> [DATA]
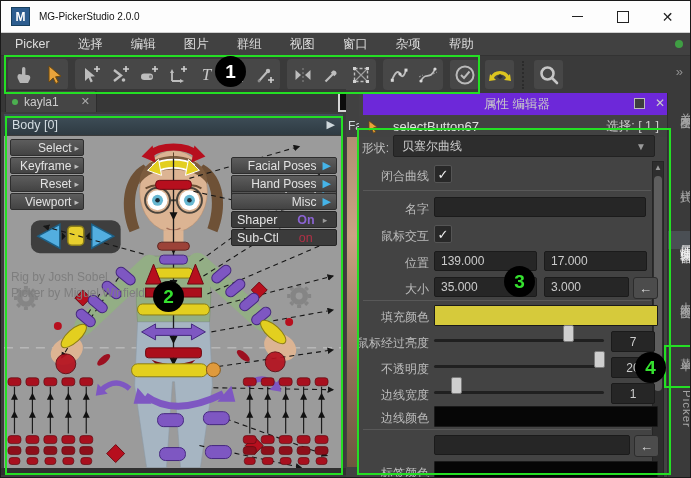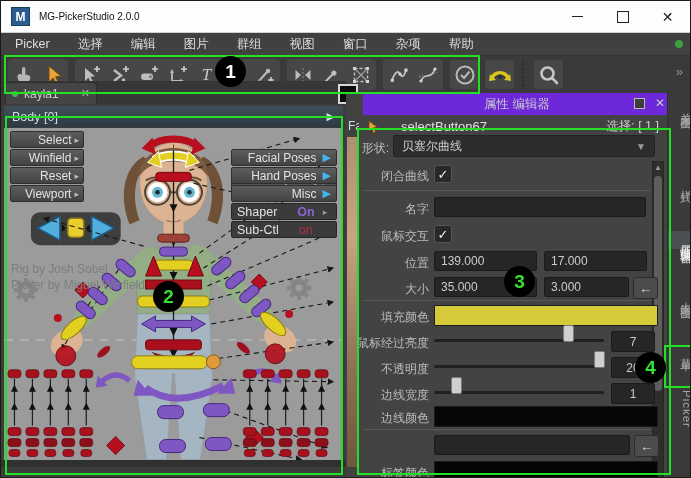--- a/index.html
+++ b/index.html
@@ -25,21 +25,21 @@
   
   .toolbar{position:absolute;left:0;top:55px;width:100%;height:37px;background:#3a3a3a;
            display:flex;align-items:center;padding-left:7px;box-sizing:border-box;}
   .tgroup{background:#474747;border-radius:4px;display:flex;padding:1px;margin-right:7px;}
   .tbtn{width:29px;height:29px;display:flex;align-items:center;justify-content:center;border-radius:3px;}
   .tbtn.standalone{background:#474747;margin-right:6px;}
   .tsep{width:4px;height:28px;border-left:2px dotted #2b2b2b;margin:0 6px 0 2px;}
   .toverflow{position:absolute;right:8px;top:8px;color:#909090;font-size:13px;letter-spacing:-1px;}
   .ticon-T{font-family:"Liberation Serif","DejaVu Serif",serif;font-style:italic;font-size:17px;color:#c8c8c8;}
   
-  .left-panel{position:absolute;left:0;top:80px;width:345px;height:333px;background:#3c3c3c;}
+  .left-panel{position:absolute;left:0;top:88px;width:345px;height:333px;background:#3c3c3c;}
   .tabbar{position:absolute;left:0;top:0;width:345px;height:23px;background:#373737;}
   .ptab{position:absolute;left:4px;top:1px;height:22px;width:92px;background:#454545;
         border:1px solid #2d2d2d;border-bottom:none;border-radius:3px 3px 0 0;
         display:flex;align-items:center;gap:6px;padding:0 6px;box-sizing:border-box;}
   .ptab .dot{width:6px;height:6px;border-radius:50%;background:#4caf50;}
   .ptab .x{color:#aaa;font-size:11px;margin-left:auto;}
   .sq-btn{position:absolute;left:337px;top:3px;width:16px;height:16px;background:#0c0c0c;border:2px solid #d6d6d6;}
   .body-header{position:absolute;left:3px;top:25px;width:339px;height:21px;
                background:linear-gradient(#40505a,#2e3a42);color:#d3dce1;display:flex;align-items:center;
                padding:0 8px;box-sizing:border-box;font-size:12.5px;}
@@ -65,21 +65,21 @@
   .fa-img{position:absolute;left:1px;top:44px;width:11px;height:330px;
           background:linear-gradient(#b08f74,#caa284 30%,#8f7058 70%,#6e563f);}
   
   .ae{position:absolute;left:358px;top:92px;width:308px;height:386px;background:#434343;}
   .ae-title{position:absolute;left:4px;top:0;width:100%;height:22px;background:#6d28d9;
             display:flex;align-items:center;justify-content:center;color:#c9c9c9;font-size:12.5px;}
   .ae-float{position:absolute;right:26px;top:5px;width:9px;height:9px;border:1.5px solid #bbb;background:#3d3d3d;}
   .ae-float::before{content:"";position:absolute;left:3px;top:-5px;width:9px;height:9px;border:1.5px solid #bbb;z-index:-1;}
   .ae-close{position:absolute;right:6px;top:3px;color:#ccc;font-size:12px;font-weight:bold;}
   .obj-row{position:absolute;left:0;top:23px;width:100%;height:21px;background:#424242;
-           display:flex;align-items:center;padding:0 8px;box-sizing:border-box;gap:20px;font-size:13px;color:#e0e0e0;}
+           display:flex;align-items:center;padding:0 8px;box-sizing:border-box;gap:12px;font-size:13px;color:#e0e0e0;}
   .sel-count{margin-left:auto;color:#cfcfcf;font-size:12.5px;}
   .lab{position:absolute;width:76px;text-align:right;color:#bdbdbd;font-size:12px;}
   .inp{position:absolute;height:20px;background:#262626;border:1px solid #1b1b1b;border-radius:2px;
        color:#ccc;font-size:12px;padding:8px 6px;box-sizing:border-box;font-family:inherit;}
   .drop{position:absolute;left:392px;top:134px;width:262px;height:22px;background:#2d2d2d;
         border:1px solid #222;border-radius:2px;display:flex;align-items:center;padding:0 8px;
         box-sizing:border-box;color:#cfcfcf;}
   .drop .dn{margin-left:auto;color:#9a9a9a;font-size:10px;}
   .chk{position:absolute;width:16px;height:16px;background:#282828;border:1px solid #555;border-radius:2px;
        color:#efefef;font-size:13px;display:flex;align-items:center;justify-content:center;font-weight:bold;}
@@ -454,21 +454,21 @@
       </svg>
 
       <div class="wm-credit" style="top:150px;">Picker by Miguel Winfield</div>
       <div class="wm-credit" style="top:134px;">Rig by Josh Sobel</div>
 
       <div class="stackL" style="left:6px;top:3px;">
         <span>Select</span>
         <span class="carat">▸</span>
       </div>
       <div class="stackL" style="left:6px;top:21px;">
-        <span>Winfield</span>
+        <span>Keyframe</span>
         <span class="carat">▸</span>
       </div>
       <div class="stackL" style="left:6px;top:39px;">
         <span>Reset</span>
         <span class="carat">▸</span>
       </div>
       <div class="stackL" style="left:6px;top:57px;">
         <span>Viewport</span>
         <span class="carat">▸</span>
       </div>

> [WORK REQUIRED] Count how many lines in the data above hold "center", and give that number by itself.

> [WORKED SOLUTION] 9